The upcoming budget season will be led by consultant Michael C. Rogers who will serve as interim city manager and lead the budget when he takes office Jan. 31. Hammill and city staff have already been working on this for months.

The city manager is usually the person responsible for creating the budget and explaining it to the city council. The city hired a company, the Robert Bobb Group, LLC, in late December to fill executive and other high-level city staff vacancies.

The group is working with council to find a permanent city manager. The council has had a rocky relationship with managers, leading to the departure of five city managers, including interim appointees, since 2018.

The decision to hire a firm to take over as interim city manager came after former city manager Chip Boyles resigned in October and the city’s candidate for interim city manager, Marc Woolley, stepped down. is removed from the position prior to its start date.

Part of the city’s reasoning for hiring a company was specifically to have strong budget leadership in place.

The proposed budget must be completed on Valentine’s Day.

“Feb. The 14th is basically the magic date when we will have a balanced budget,” she said. projections and forecasts, all of that goes into the creation of the proposed document. And all of that is done between the city manager and the staff, and then presented to council.”
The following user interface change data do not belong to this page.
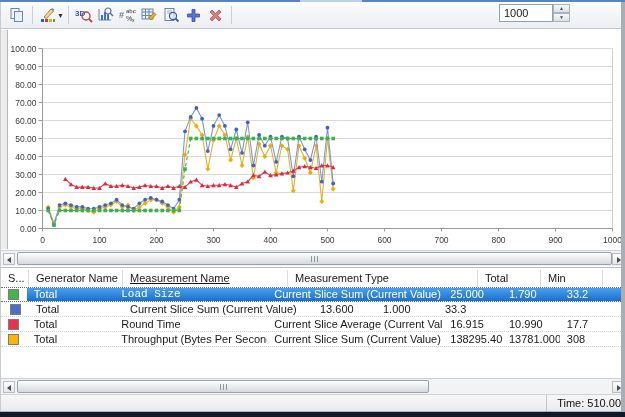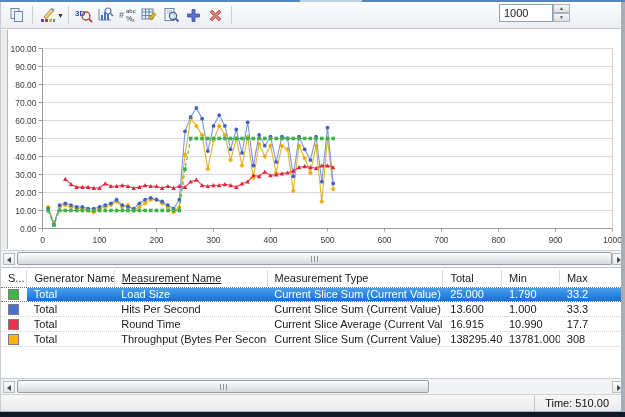"Max" div.th { html: <div>Max</div> -> none }
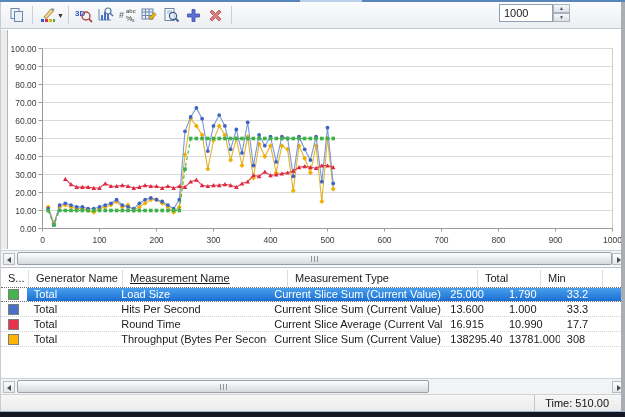"Load Size" div.td { font-family: none -> Liberation Mono, monospace }
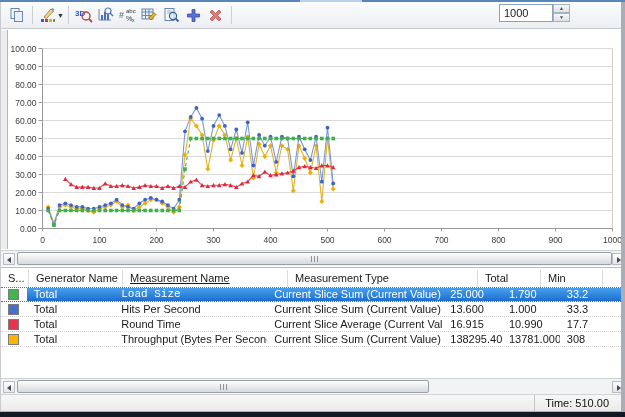"Hits Per Second" div.td { html: <div>Hits Per Second</div> -> none }
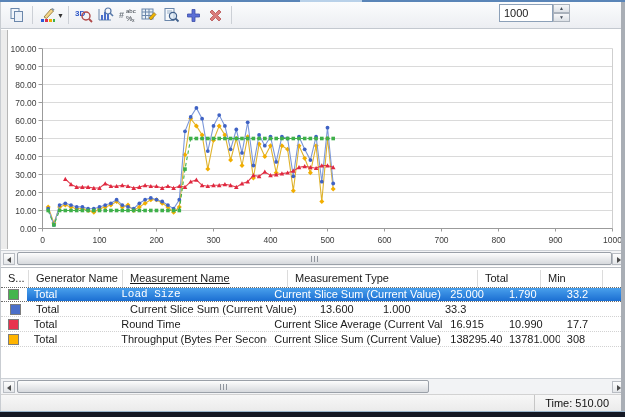"Time: 510.00" .status-pane { right: 12px -> 0 }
Hammill said city code requires the city manager to present the budget to council by March 15.

The city will hold its first budget working session on Wednesday in a joint meeting with the Charlottesville School Board to discuss the school system budget. The city council will hold its own budget working session on Thursday focusing on budget development.

Once the proposed budget is available, two additional working sessions will take place, one on March 10 and the other on St. Patrick’s Day. The budget will be presented to the community on March 23 and will hold two more working sessions. The budget must be approved by the board before April 15.

“Once the proposed budget is given to the city council, in February, we have to decide if there are any proposed tax changes. We are required to announce this at least 30 days before any public hearing,” Hammill said.